Emmerich ranks #16,488 in the 2020 Census surname tables and is classified on this site as "Rare." The Census recorded the name at a frequency of 0.57 per 100,000 residents, which is about 1 people out of every 100,000.
The raw 2020 Census file counted 1,691 people with the surname Emmerich. That is different from the site's living-bearer estimate (1,939), which projects the surname's present-day count by applying the Census frequency rate to the current U.S. population.
It is the Census Bureau's normalized frequency measure. A rate of 0.57 per 100,000 means that if you picked a random group of 100,000 U.S. residents, you would expect about 1 of them to have the surname Emmerich.
Between 2010 and 2020, the surname Emmerich went from 1,727 recorded bearers to 1,691. That is a decrease of 36 (-2.1%). In the national ranking it rose from #16,601 to #16,488.
Among Census respondents with the surname Emmerich, the largest self-reported group is White at 92.8%. The next largest groups are Hispanic (3.3%) and Two or More Races (2.5%). These figures come from the 2020 Census Bureau surname tables, based on how respondents described their own race and ethnicity.
White is the largest self-reported group for the surname Emmerich in the 2020 Census, accounting for 92.8% (1,569 people in the source table).
Emmerich appears across multiple self-reported groups in the Census data. The largest shares in the 2020 file are White (92.8%), Hispanic (3.3%), Two or More Races (2.5%). For 2020, the source file also published raw headcounts for each group, which is why this page can show both percentages and counts in the ancestry section.
Yes. This page is using the latest surname file currently loaded on Name Census, which is 2020. The historical section above also keeps any older Census surname entries we have for Emmerich (2000, 2010, 2020).
No. The Census Bureau only publishes surnames that appeared at least 100 times in a given decennial Census. That means very rare surnames are excluded entirely, and a surname can appear in one Census release but disappear from a later one if it falls below the reporting threshold.
There are two main reasons: rounding and suppression. The Census Bureau rounds published values, and it may suppress very small cells to protect privacy. For 2020, the Bureau also published raw group counts rather than direct percentages, so Name Census converts those counts back into shares for comparability across census years.

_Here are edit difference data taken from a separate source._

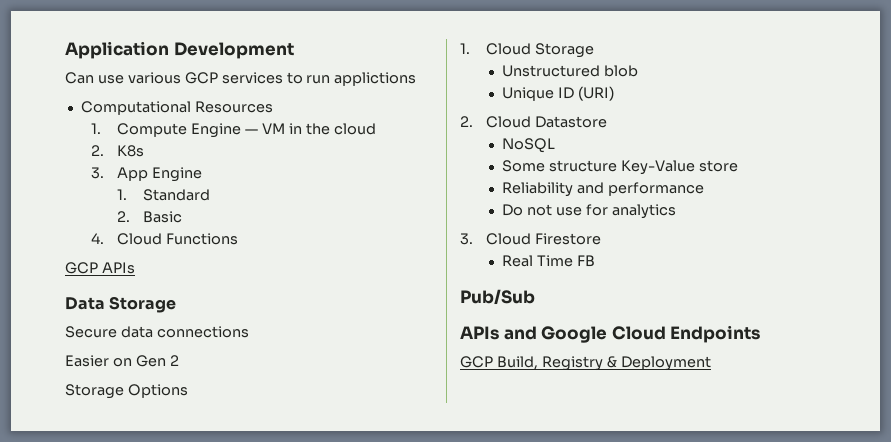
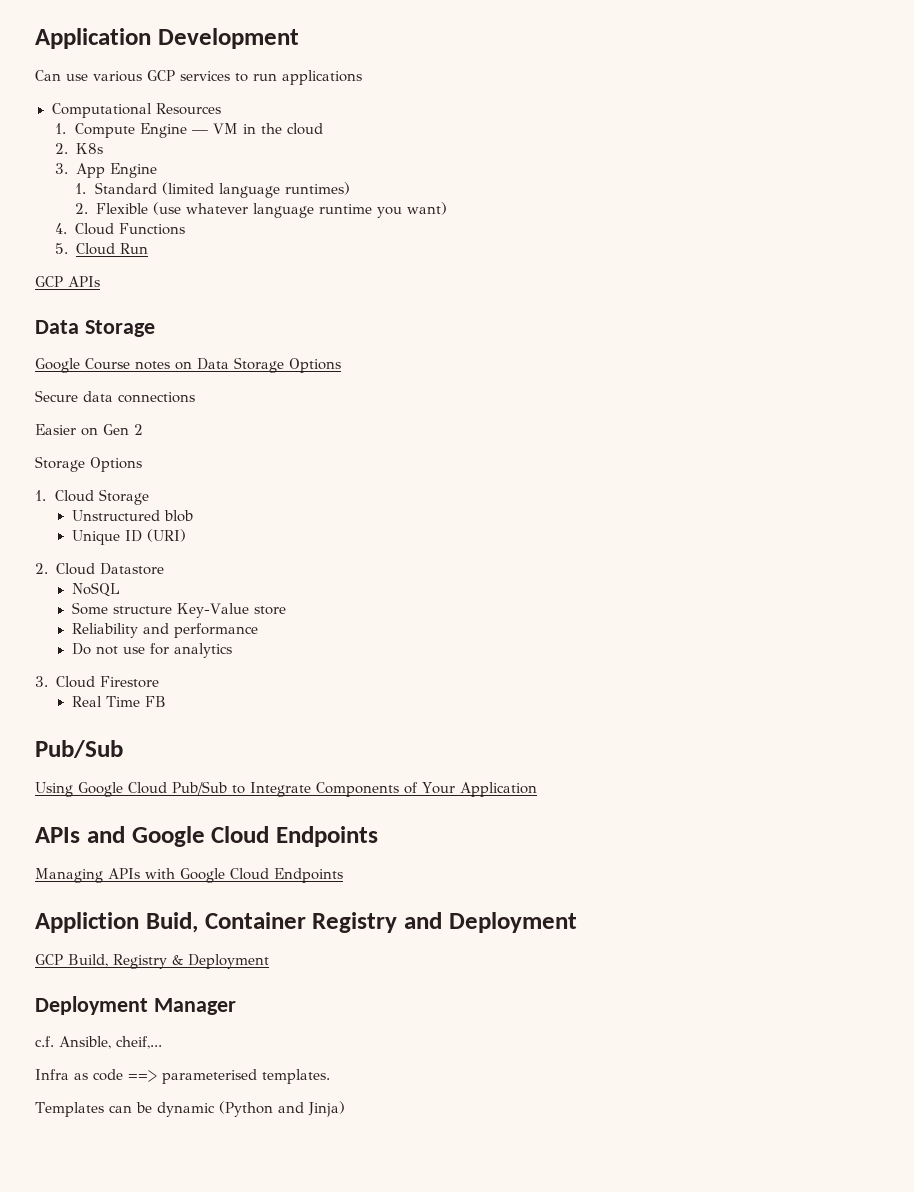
- Can use various GCP services to run applictions
+ Can use various GCP services to run applications
- 1. Standard
- 2. Basic
+ 1. Standard (limited language runtimes)
+ 2. Flexible (use whatever language runtime you want)
+ 5. Cloud Run
+ Google Course notes on Data Storage Options
+ Using Google Cloud Pub/Sub to Integrate Components of Your Application
+ Managing APIs with Google Cloud Endpoints
+ Appliction Buid, Container Registry and Deployment
+ Deployment Manager
+ c.f. Ansible, cheif,...
+ Infra as code ==> parameterised templates.
+ Templates can be dynamic (Python and Jinja)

A habitational surname derived from the town of Emmerich in Germany. The fuller origin note on this page goes into more detail.
All surname statistics on Name Census are drawn from the US Census Bureau's decennial surname frequency tables. These files list every surname that appeared 100 or more times in the 2020 Census, along with a count, a per-100,000 rate, and a self-reported demographic breakdown. You can read the full explanation on our methodology page.
For surnames, Name Census does not age cohorts the way it does for first names. Instead, it takes the Census Bureau's published frequency for Emmerich (0.57 per 100,000) and applies that rate to the current U.S. resident population to estimate how many living Americans have the surname today.
HowManyOfMe.org, our sister site, answers that with the living-bearer count in one glance.